Mi mai, et toujours pas en short !

Pour qui connait le Roussillon, tout est dans le titre. ;-)

En année “normale”, il fait déjà un temps de rêve ici, limite trop chaud. Mes jambes sont livrées aux doux zéphyrs tramontaniens, mon bronzage “camionneur” démarre doucement. Les travaux en vert battent leur plein et, déjà, on a pris nos horaires d’été, au travail dès que le jour se lève, solide casse croûte vers 10h30 et fin de la journée entre 13 et 14h, parce qu’après, c’est intenable.

Cette année, rien de tel.

Début d’année exceptionnellement pluvieux. Repiquage régulier toutes les week-ends ou presque, avec de belles averses, longues et drues, qui atteignent parfois 20 mm, temps couvert, vent marin humide presque permanent, 10 ° de moins en moyenne, bref, on se croirait au bord de l’Atlantique. Du coup, tout change. La nature, les vignes, la garrique, tout est vert, c’est magnifique. L’herbe pousse. Mais pousse vraiment au point que certaines landes ressemblent à des prairies d’alpage.

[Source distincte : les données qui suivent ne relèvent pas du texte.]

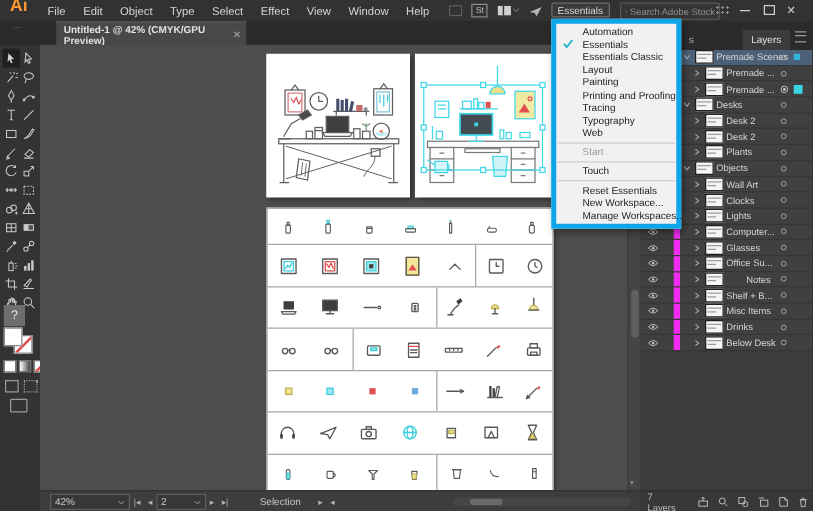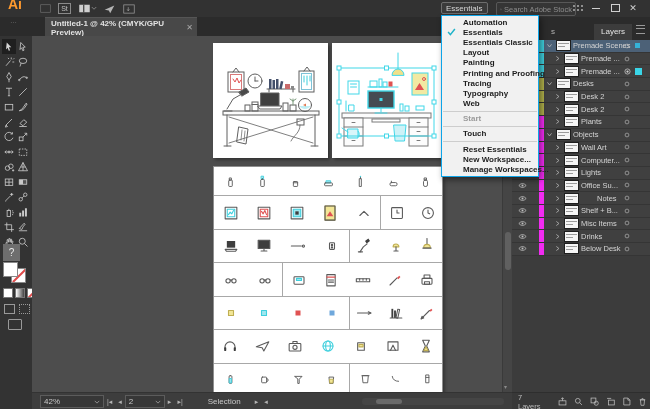--- a/index.html
+++ b/index.html
@@ -113,6 +113,17 @@
 
   <div class="menubar abs">
     <span class="ai-logo">Ai</span>
+    <span id="menu-items" style="display:flex;">
+        <span class="menu-item">File</span>
+        <span class="menu-item">Edit</span>
+        <span class="menu-item">Object</span>
+        <span class="menu-item">Type</span>
+        <span class="menu-item">Select</span>
+        <span class="menu-item">Effect</span>
+        <span class="menu-item">View</span>
+        <span class="menu-item">Window</span>
+        <span class="menu-item">Help</span>
+      </span>
     <span class="appicons">
       <span class="appico">
           <svg width="11" height="9" viewBox="0 0 16 13">

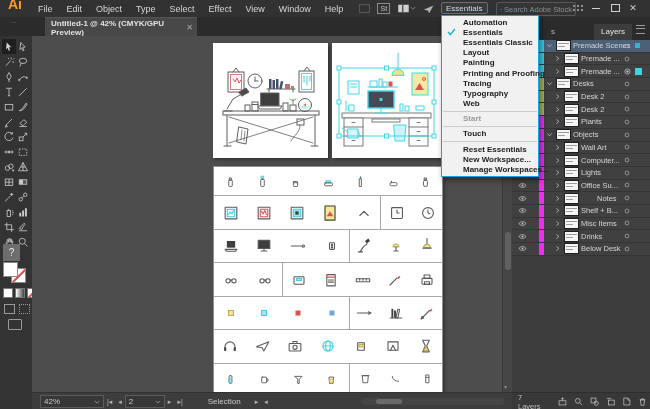--- a/index.html
+++ b/index.html
@@ -98,8 +98,8 @@
   .pfi{margin:0 2.5px;display:flex;}
   .pfi svg{stroke:#c0c0c0;fill:none;stroke-width:1.1;}
   
-  .wsmenu{left:441px;top:15px;width:96px;background:#f1f1f1;border:1px solid #0ea5e9;
-          box-shadow:2px 3px 6px rgba(0,0,0,.45);z-index:50;padding:1px 0;font-weight:bold;}
+  .wsmenu{left:441px;top:15px;width:96px;background:#f1f1f1;border:4px solid #0ea5e9;
+          box-shadow:2px 3px 6px rgba(0,0,0,.45);z-index:50;padding:1px 0;}
   .wsitem{position:relative;height:10.2px;display:flex;align-items:center;padding-left:21px;
           font-size:8px;color:#1d1d1d;white-space:nowrap;}
   .wsitem.disabled{color:#9b9b9b;}

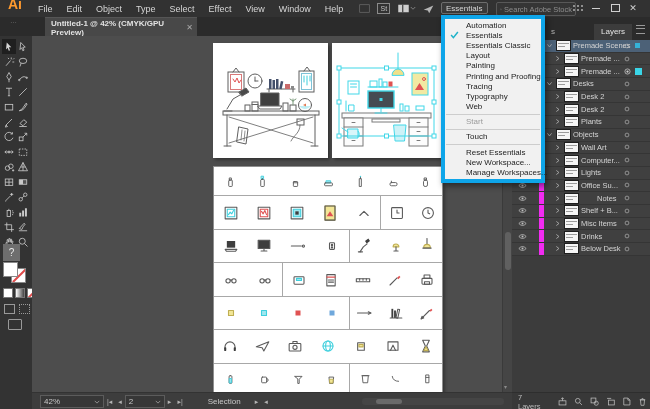--- a/index.html
+++ b/index.html
@@ -1086,6 +1086,30 @@
             <i></i>
             <i style="width:7px;"></i>
           </span>
+          <span class="lname" style="left:69px;">Clocks</span>
+          <span class="ltarget">
+            <svg width="8" height="8" viewBox="0 0 16 16">
+              <circle cx="8" cy="8" r="3.8" stroke="#b9b9b9" fill="none" stroke-width="1.3"></circle>
+            </svg>
+          </span>
+        </div>
+        <div class="lrow">
+          <span class="leye">
+            <svg width="9" height="7" viewBox="0 0 16 12">
+              <path d="M1.5 6q6.5-7 13 0q-6.5 7-13 0z" stroke="#c2c2c2" fill="none" stroke-width="1.4"></path>
+              <circle cx="8" cy="6" r="1.7" fill="#c2c2c2"></circle>
+            </svg>
+          </span>
+          <span class="lbar" style="background:#f22bf2;"></span>
+          <span class="lchev" style="left:42px;">
+            <svg width="7" height="7" viewBox="0 0 12 12">
+              <path d="M4 2.5l4.5 3.5L4 9.5" stroke="#b5b5b5" fill="none" stroke-width="1.4"></path>
+            </svg>
+          </span>
+          <span class="lthumb" style="left:52px;">
+            <i></i>
+            <i style="width:7px;"></i>
+          </span>
           <span class="lname" style="left:69px;">Computer...</span>
           <span class="ltarget">
             <svg width="8" height="8" viewBox="0 0 16 16">

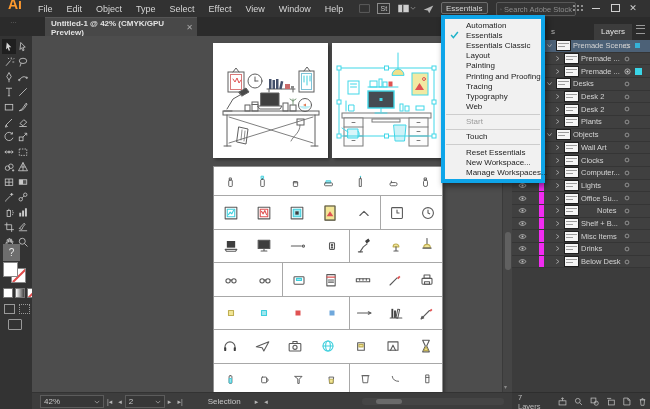--- a/index.html
+++ b/index.html
@@ -1110,31 +1110,31 @@
             <i></i>
             <i style="width:7px;"></i>
           </span>
+          <span class="lname" style="left:69px;">Lights</span>
+          <span class="ltarget">
+            <svg width="8" height="8" viewBox="0 0 16 16">
+              <circle cx="8" cy="8" r="3.8" stroke="#b9b9b9" fill="none" stroke-width="1.3"></circle>
+            </svg>
+          </span>
+        </div>
+        <div class="lrow">
+          <span class="leye">
+            <svg width="9" height="7" viewBox="0 0 16 12">
+              <path d="M1.5 6q6.5-7 13 0q-6.5 7-13 0z" stroke="#c2c2c2" fill="none" stroke-width="1.4"></path>
+              <circle cx="8" cy="6" r="1.7" fill="#c2c2c2"></circle>
+            </svg>
+          </span>
+          <span class="lbar" style="background:#f22bf2;"></span>
+          <span class="lchev" style="left:42px;">
+            <svg width="7" height="7" viewBox="0 0 12 12">
+              <path d="M4 2.5l4.5 3.5L4 9.5" stroke="#b5b5b5" fill="none" stroke-width="1.4"></path>
+            </svg>
+          </span>
+          <span class="lthumb" style="left:52px;">
+            <i></i>
+            <i style="width:7px;"></i>
+          </span>
           <span class="lname" style="left:69px;">Computer...</span>
-          <span class="ltarget">
-            <svg width="8" height="8" viewBox="0 0 16 16">
-              <circle cx="8" cy="8" r="3.8" stroke="#b9b9b9" fill="none" stroke-width="1.3"></circle>
-            </svg>
-          </span>
-        </div>
-        <div class="lrow">
-          <span class="leye">
-            <svg width="9" height="7" viewBox="0 0 16 12">
-              <path d="M1.5 6q6.5-7 13 0q-6.5 7-13 0z" stroke="#c2c2c2" fill="none" stroke-width="1.4"></path>
-              <circle cx="8" cy="6" r="1.7" fill="#c2c2c2"></circle>
-            </svg>
-          </span>
-          <span class="lbar" style="background:#f22bf2;"></span>
-          <span class="lchev" style="left:42px;">
-            <svg width="7" height="7" viewBox="0 0 12 12">
-              <path d="M4 2.5l4.5 3.5L4 9.5" stroke="#b5b5b5" fill="none" stroke-width="1.4"></path>
-            </svg>
-          </span>
-          <span class="lthumb" style="left:52px;">
-            <i></i>
-            <i style="width:7px;"></i>
-          </span>
-          <span class="lname" style="left:69px;">Lights</span>
           <span class="ltarget">
             <svg width="8" height="8" viewBox="0 0 16 16">
               <circle cx="8" cy="8" r="3.8" stroke="#b9b9b9" fill="none" stroke-width="1.3"></circle>

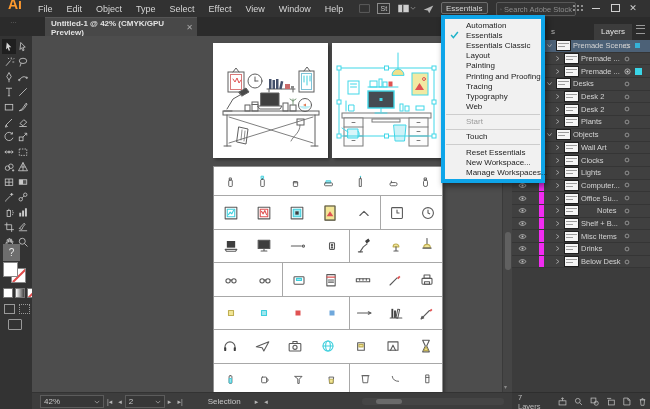--- a/index.html
+++ b/index.html
@@ -1158,6 +1158,30 @@
             <i></i>
             <i style="width:7px;"></i>
           </span>
+          <span class="lname" style="left:69px;">Glasses</span>
+          <span class="ltarget">
+            <svg width="8" height="8" viewBox="0 0 16 16">
+              <circle cx="8" cy="8" r="3.8" stroke="#b9b9b9" fill="none" stroke-width="1.3"></circle>
+            </svg>
+          </span>
+        </div>
+        <div class="lrow">
+          <span class="leye">
+            <svg width="9" height="7" viewBox="0 0 16 12">
+              <path d="M1.5 6q6.5-7 13 0q-6.5 7-13 0z" stroke="#c2c2c2" fill="none" stroke-width="1.4"></path>
+              <circle cx="8" cy="6" r="1.7" fill="#c2c2c2"></circle>
+            </svg>
+          </span>
+          <span class="lbar" style="background:#f22bf2;"></span>
+          <span class="lchev" style="left:42px;">
+            <svg width="7" height="7" viewBox="0 0 12 12">
+              <path d="M4 2.5l4.5 3.5L4 9.5" stroke="#b5b5b5" fill="none" stroke-width="1.4"></path>
+            </svg>
+          </span>
+          <span class="lthumb" style="left:52px;">
+            <i></i>
+            <i style="width:7px;"></i>
+          </span>
           <span class="lname" style="left:69px;">Office Su...</span>
           <span class="ltarget">
             <svg width="8" height="8" viewBox="0 0 16 16">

Au delà de l’émerveillement spontané de l’habitant d’une zone semi-désertique – ce que nous sommes depuis 5 ans – devant le retour de la pluie, ce millésime pour l’instant humide m’inspirait, cette après-midi, de multiples pensées.

D’abord, alors que c’est la canicule que la plupart des régions viticoles ne savent pas gérer, moi, c’est le contraire qui me pose problème : saurai je prendre les bonnes décisions devant des conditions de culture totalement nouvelles ? Bon, pour l’instant, j’ai l’impression qu’on est bon, protégé contre l’oidïum, facile, et contre le mildiou, ennemi moins habituel chez nous, qui va, c’est certain, littéralement exploser dans les prochains jours. Tout le monde est sur le pont, tracteurs et pulseurs dans les vignes larges, équipe de quatre fantassins dans les vieilles vignes étroites, machines à dos à l’épaule, appliquant juste ce qu’il faut ou il faut, parcelle par parcelle, situation par situation, cépage par cépage, le Grenache ne demandant pas la même chose que le Carignan, la Syrah étant trois fois plus précoce que le Mourvèdre. En avant, en éclaireur, l’équipe de permanents encadre les saisonniers qui attachent le plus vite possible afin de permettre le passage des tracteurs. On chôme pas. Et c’est pas l’année où il faudra travailler à l’économie… Déjà, les budgets explosent…

Ensuite, je suis fasciné, je l’avoue, par l’influence de l’eau, du climat froid et de l’absence de vent sur la vigne. Trois semaines de retard sur 2005 d’après la chambre d’agriculture, des sorties plus groupées entre cépages, des sarments qui ne poussent pas de la manière habituelle, et surtout une foule d’espèces différentes de ces herbes que l’on dit mauvaises, certaines que je n’avais jamais ou très rarement vues ici. Il pleut au bon moment et leurs graines, en dormance dans le sol, s’épanouissent. Mais pourquoi cette année et jamais avant ? Que de mystère… J’essaierai de faire des photos demain, si j’ai un instant. Et s’il ne pleut pas ;-).

Enfin, je me dis que j’ai une chance inouïe d’avoir un climat habituellement si propice à l’élaboration de grands vins de garde. Je me demande si j’aurais le même plaisir à faire du vin si la culture était un combat permanent contre les maladies que va fatalement privilégier un tel climat. Bon, rien n’est joué, et le temps va je l’espère se mettre au beau. Mais pour certains, c’est clair, ceux qui ne font rien et n’appréhendent pas l’incroyable différence du temps, les jeux sont faits ou presque. C’est terrible à dire, mais c’est comme ça.

Bon, en fait, loin de m’inquiéter, cette situation me passionne : on change toutes les données d’un millésime “normal” et, devant nous, de nouveaux défis… Et qui sait, de nouveaux goûts ;-) Mais il vaut mieux que ce genre de millésime arrive maintenant, alors que nous sommes organisés et équipés. Il y a cinq ans, de telles difficultés auraient pu entrainer la faillite du domaine, si fragile encore, à 10 ans à peine… Devant la nature, nous ne sommes rien et il n’y a que les habitants des villes pour croire qu’ils peuvent la maîtriser. La vigne, formidable et quotidienne leçon d’humilité.